■ RECORD SET:
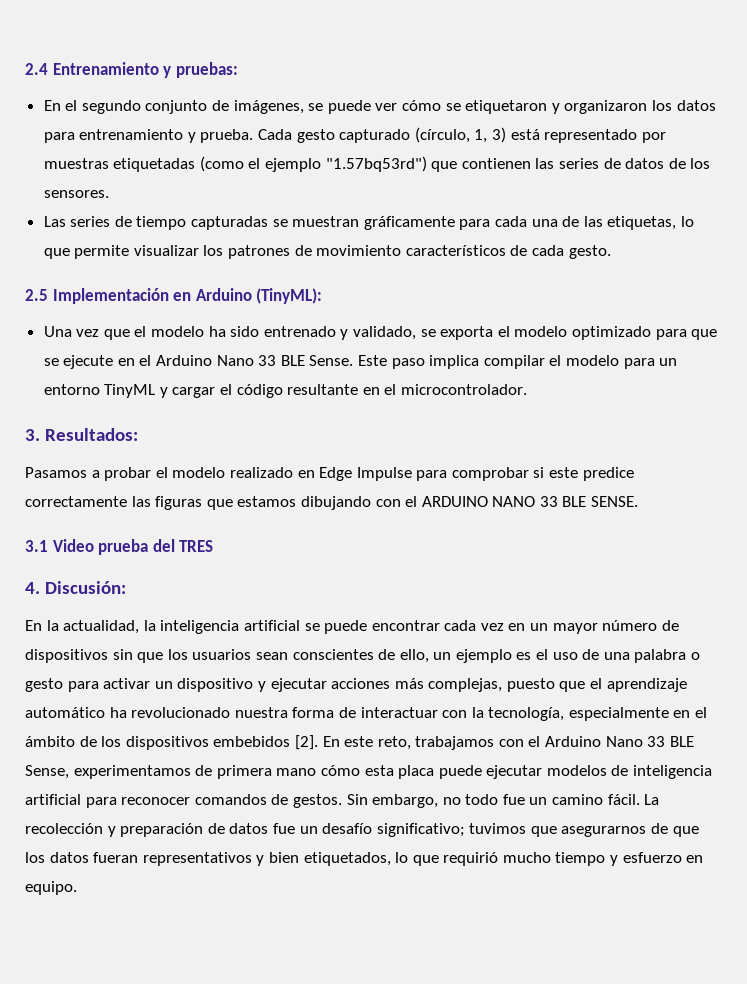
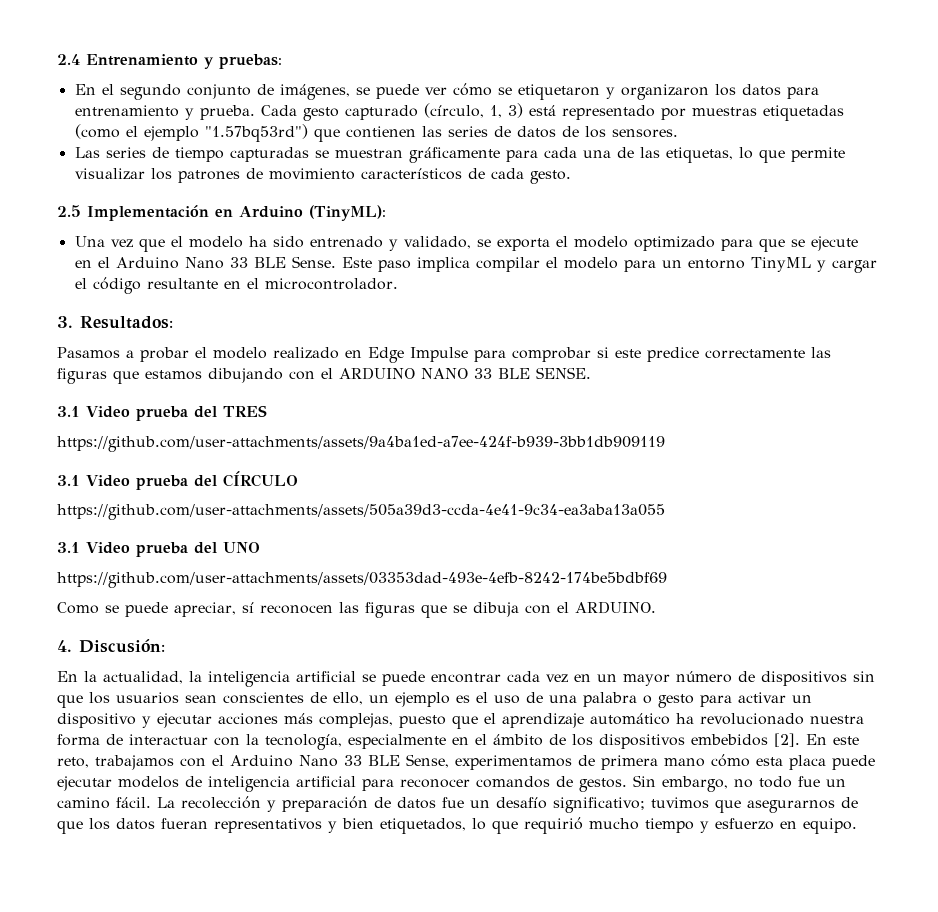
+ https://github.com/user-attachments/assets/9a4ba1ed-a7ee-424f-b939-3bb1db909119
+ 3.1 Video prueba del CÍRCULO
+ https://github.com/user-attachments/assets/505a39d3-ccda-4e41-9c34-ea3aba13a055
+ 3.1 Video prueba del UNO
+ https://github.com/user-attachments/assets/03353dad-493e-4efb-8242-174be5bdbf69
+ Como se puede apreciar, sí reconocen las figuras que se dibuja con el ARDUINO.

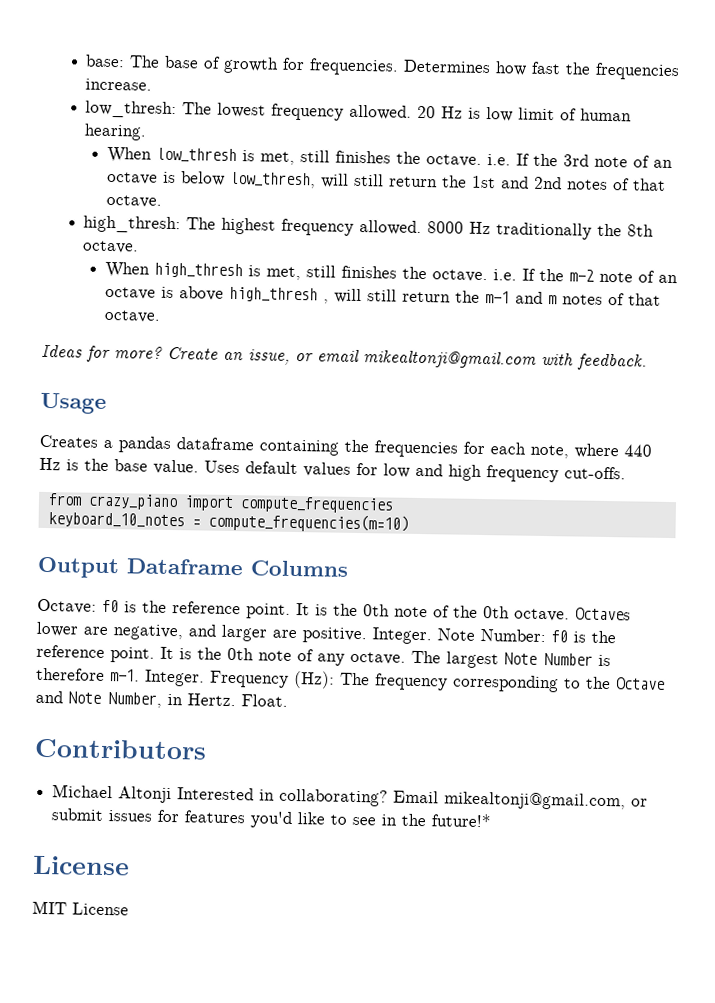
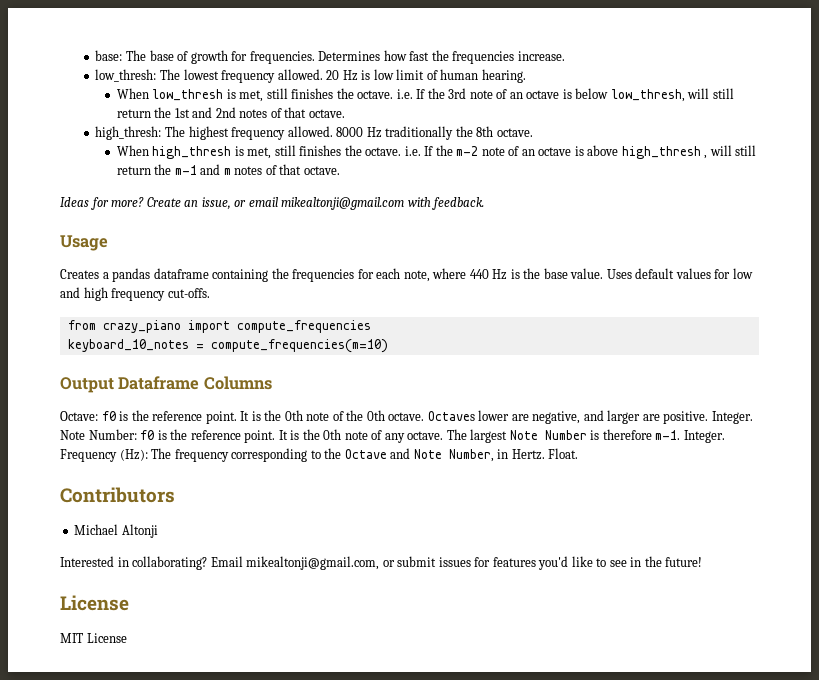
- Michael Altonji Interested in collaborating?
+ Michael Altonji
+ Interested in collaborating?
- Email mikealtonji@gmail.com, or submit issues for features you'd like to see in the future!*
+ Email mikealtonji@gmail.com, or submit issues for features you'd like to see in the future!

■ WHAT YOU HAVE TO DO: Copy the data word for word. Pictures do not go in the copy.

■ RESULT:
+ https://github.com/user-attachments/assets/9a4ba1ed-a7ee-424f-b939-3bb1db909119
+ 3.1 Video prueba del CÍRCULO
+ https://github.com/user-attachments/assets/505a39d3-ccda-4e41-9c34-ea3aba13a055
+ 3.1 Video prueba del UNO
+ https://github.com/user-attachments/assets/03353dad-493e-4efb-8242-174be5bdbf69
+ Como se puede apreciar, sí reconocen las figuras que se dibuja con el ARDUINO.

- Michael Altonji Interested in collaborating?
+ Michael Altonji
+ Interested in collaborating?
- Email mikealtonji@gmail.com, or submit issues for features you'd like to see in the future!*
+ Email mikealtonji@gmail.com, or submit issues for features you'd like to see in the future!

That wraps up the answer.